Report only how many lines of the records contain the word "dashboards".

*** Opening of Material to process ***

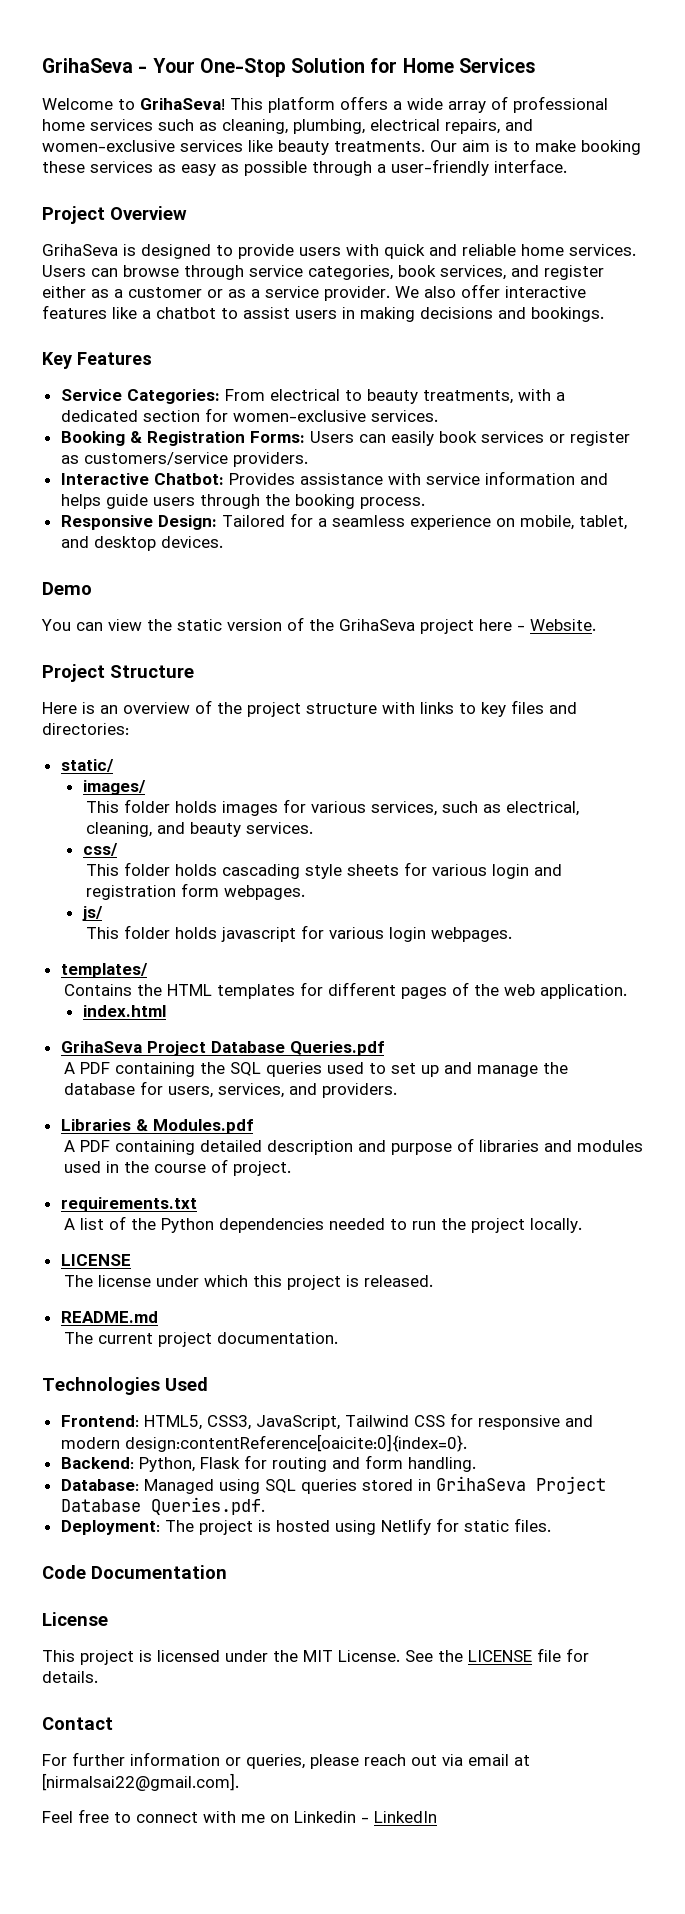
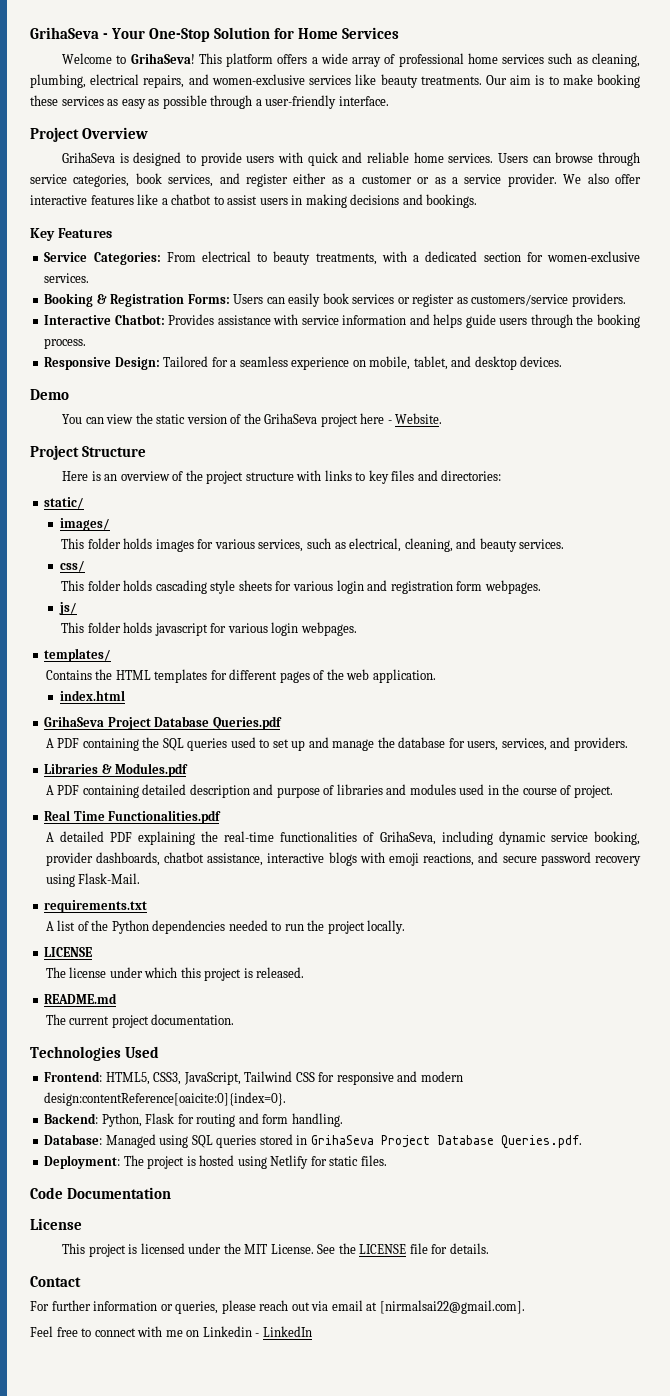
+ Real Time Functionalities.pdf
+ A detailed PDF explaining the real-time functionalities of GrihaSeva, including dynamic service booking, provider dashboards, chatbot assistance, interactive blogs with emoji reactions, and secure password recovery using Flask-Mail.

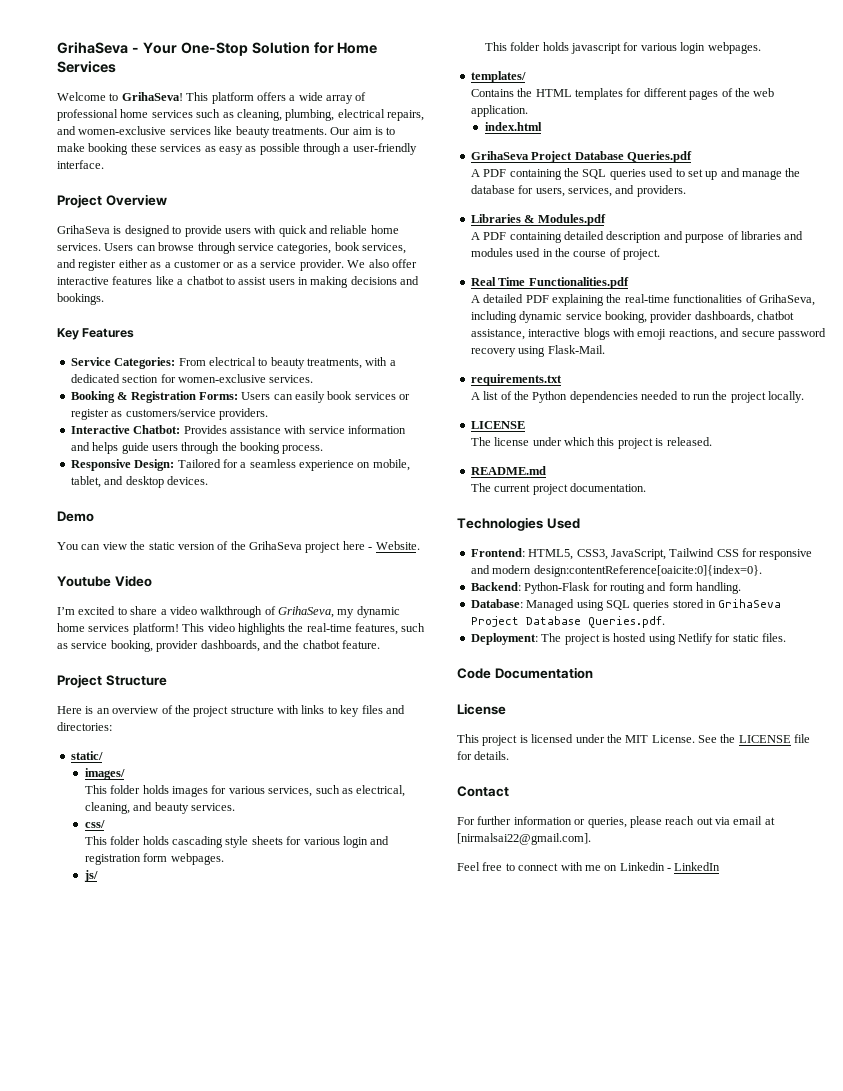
+ Youtube Video
+ I’m excited to share a video walkthrough of GrihaSeva, my dynamic home services platform! This video highlights the real-time features, such as service booking, provider dashboards, and the chatbot feature.
- Backend: Python, Flask for routing and form handling.
+ Backend: Python-Flask for routing and form handling.

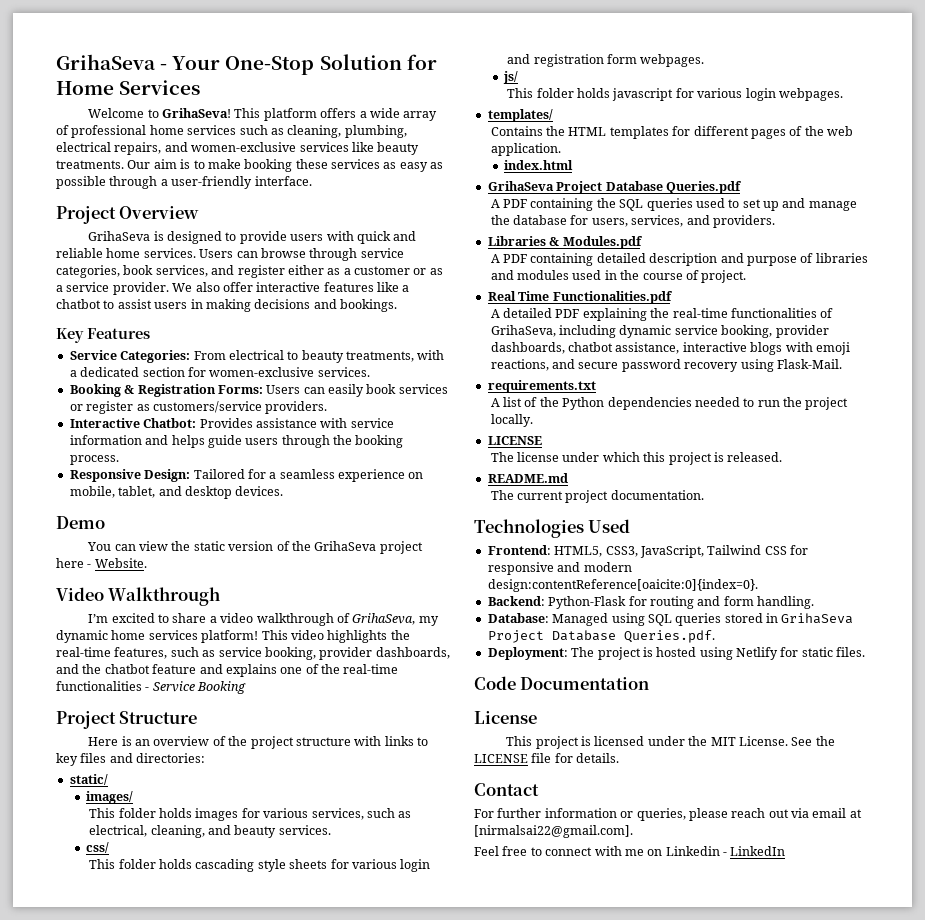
- Youtube Video
+ Video Walkthrough
- This video highlights the real-time features, such as service booking, provider dashboards, and the chatbot feature.
+ This video highlights the real-time features, such as service booking, provider dashboards, and the chatbot feature and explains one of the real-time functionalities - Service Booking

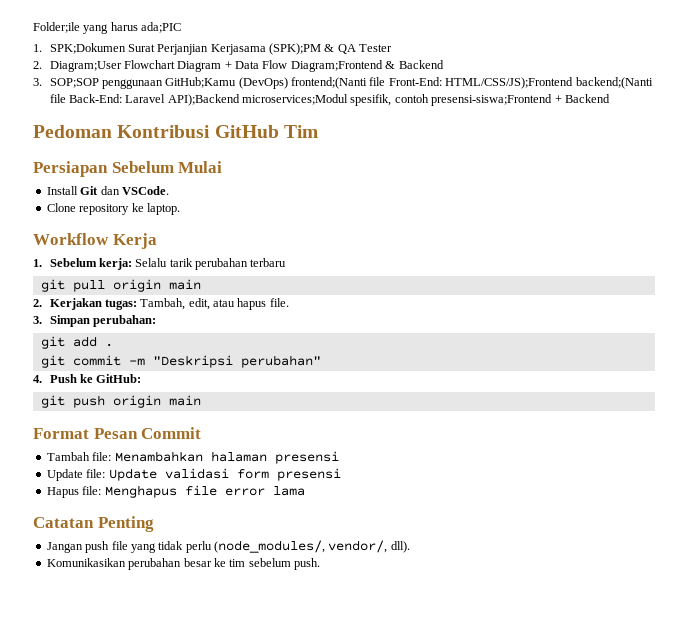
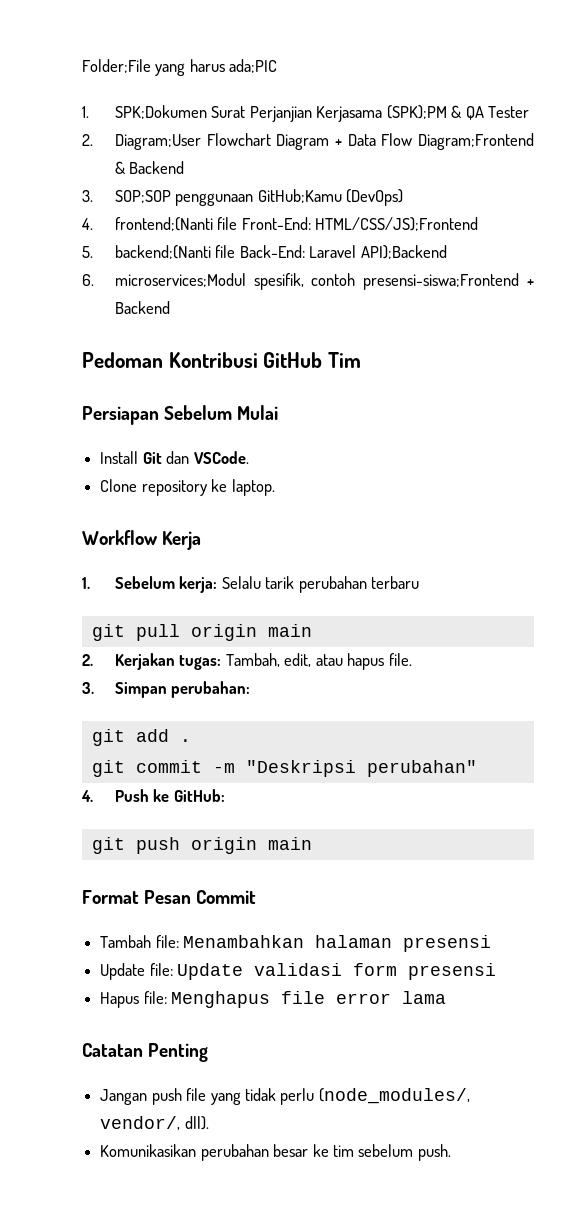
- Folder;ile yang harus ada;PIC
+ Folder;File yang harus ada;PIC
- 3. SOP;SOP penggunaan GitHub;Kamu (DevOps) frontend;(Nanti file Front-End: HTML/CSS/JS);Frontend backend;(Nanti file Back-End: Laravel API);Backend microservices;Modul spesifik, contoh presensi-siswa;Frontend + Backend
+ 3. SOP;SOP penggunaan GitHub;Kamu (DevOps)
+ 4. frontend;(Nanti file Front-End: HTML/CSS/JS);Frontend
+ 5. backend;(Nanti file Back-End: Laravel API);Backend
+ 6. microservices;Modul spesifik, contoh presensi-siswa;Frontend + Backend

*** Close of Material to process ***

Response to the task: 4